The observations of Nora Vincent, who famously lived as a man for 18 months, offer a broader perspective on gender dynamics. While not directly about romantic games, her experience highlighted the different expectations and perceptions faced by men and women, suggesting that some of these behaviors might be rooted in learned societal roles.
The act of "damseling," often associated with women portraying themselves as helpless to elicit assistance, can also have its counterpart in men. While less overt, men might downplay their abilities in certain areas, creating an opportunity for someone else to step in and help, potentially fostering a connection through shared activity or perceived competence. However, like overt damseling, this can be perceived as manipulative if it becomes a consistent strategy.

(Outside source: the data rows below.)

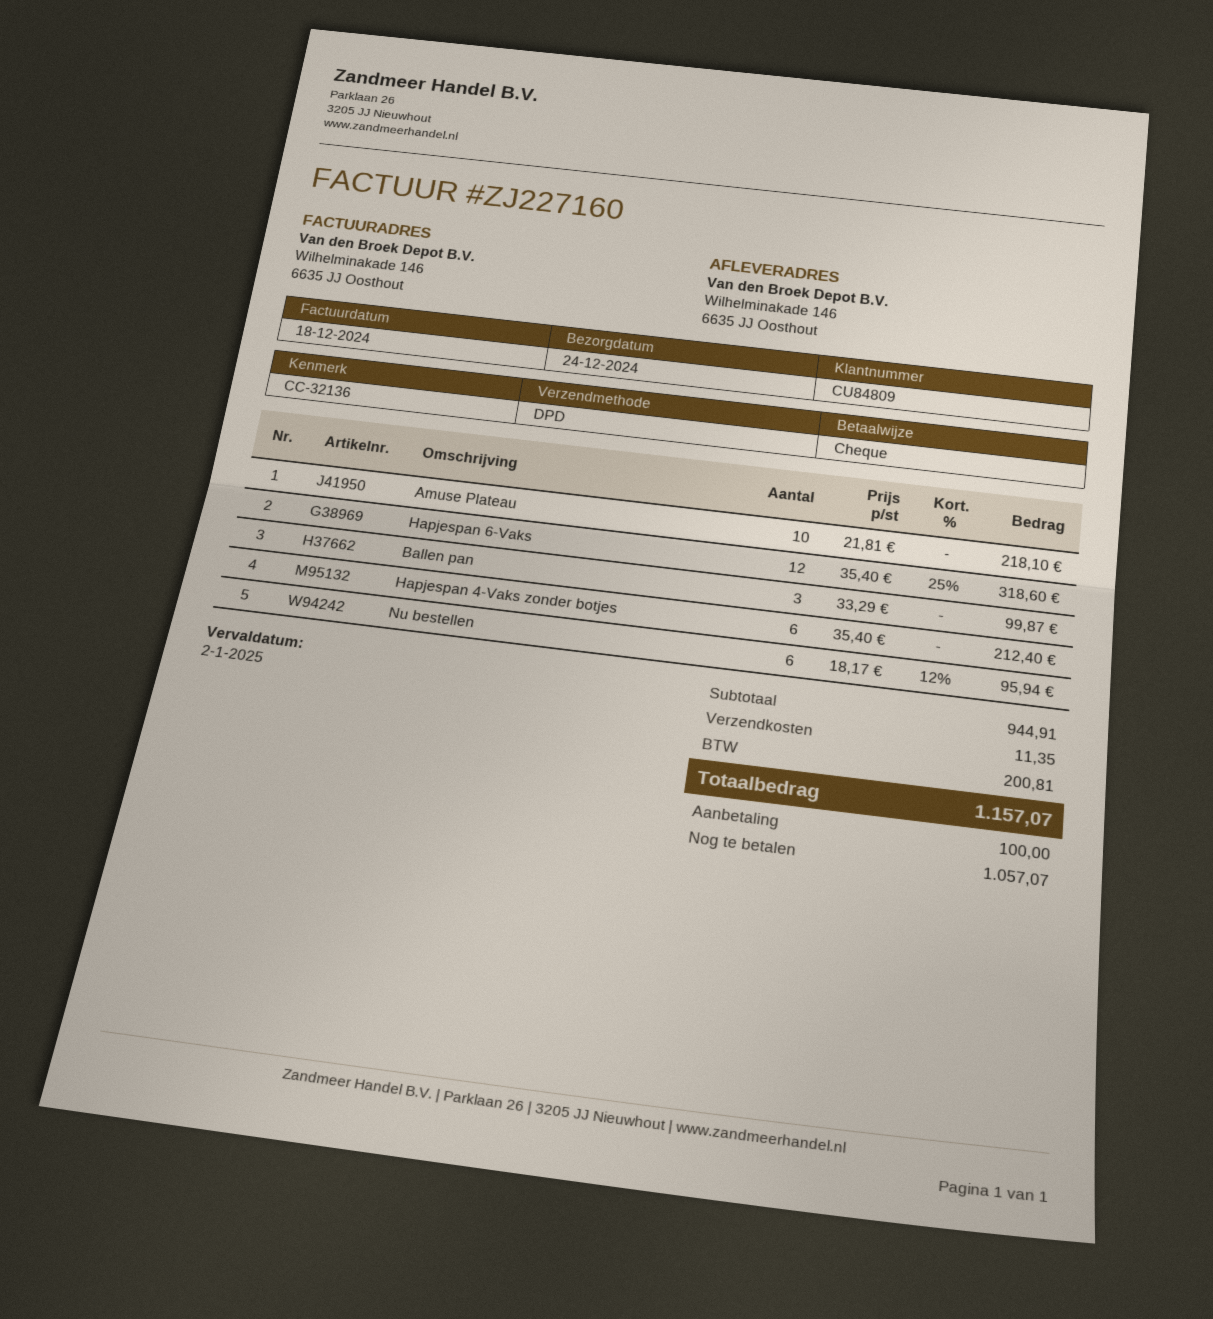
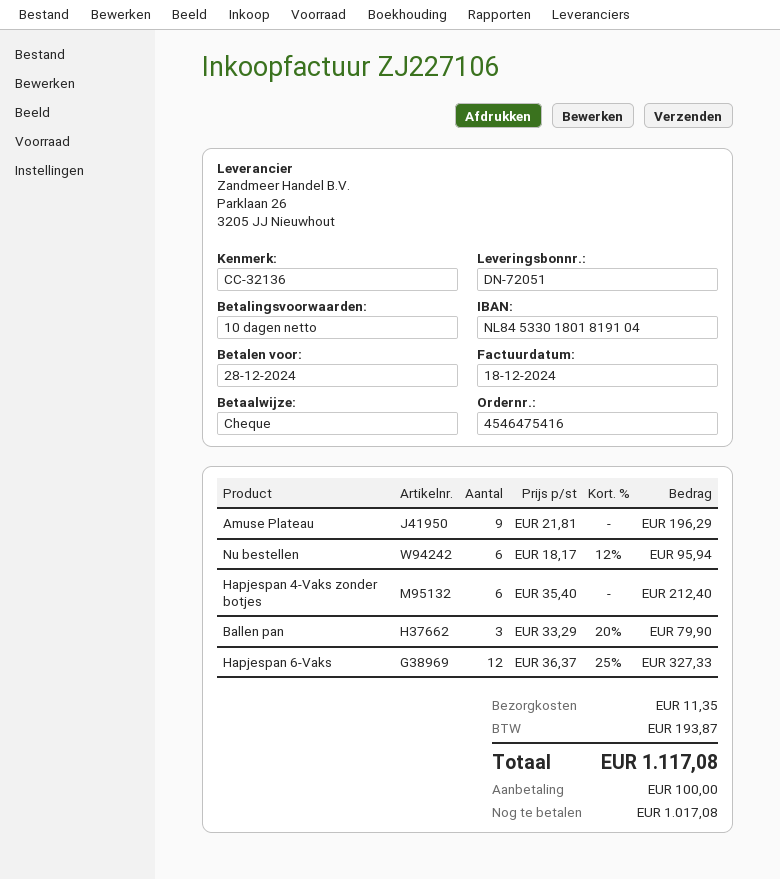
invoice number: ZJ227160 -> ZJ227106
due date: 2025-01-02 -> 2024-12-28
Amuse Plateau: 10 x 21.81 = 218.10 -> 9 x 21.81 = 196.29
Hapjespan 6-Vaks: 12 x 35.40 - 25% = 318.60 -> 12 x 36.37 - 25% = 327.33
Ballen pan: 3 x 33.29 = 99.87 -> 3 x 33.29 - 20% = 79.90
tax: 200.81 -> 193.87
total: 1157.07 -> 1117.08
balance: 1057.07 -> 1017.08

Even something as seemingly innocuous as a delayed text response can become part of this intricate dance. A deliberate two-hour (or longer) gap in texting, whether initiated by a woman or a man, can be interpreted in various ways, from genuine busyness to a calculated attempt to create anticipation. The anxiety this can induce underscores the subtle power dynamics at play, where control over communication flow can inadvertently influence the other person's emotional state.
Ultimately, while these "games" might be a part of the initial stages of attraction, they often impede the development of genuine connection. Healthy relationships thrive on vulnerability, open communication, and authenticity. Perhaps by focusing on clear expression of interest, honest communication, and mutual respect, we can move beyond these strategic maneuvers and cultivate relationships built on trust and genuine understanding, rather than the shifting sands of calculated games.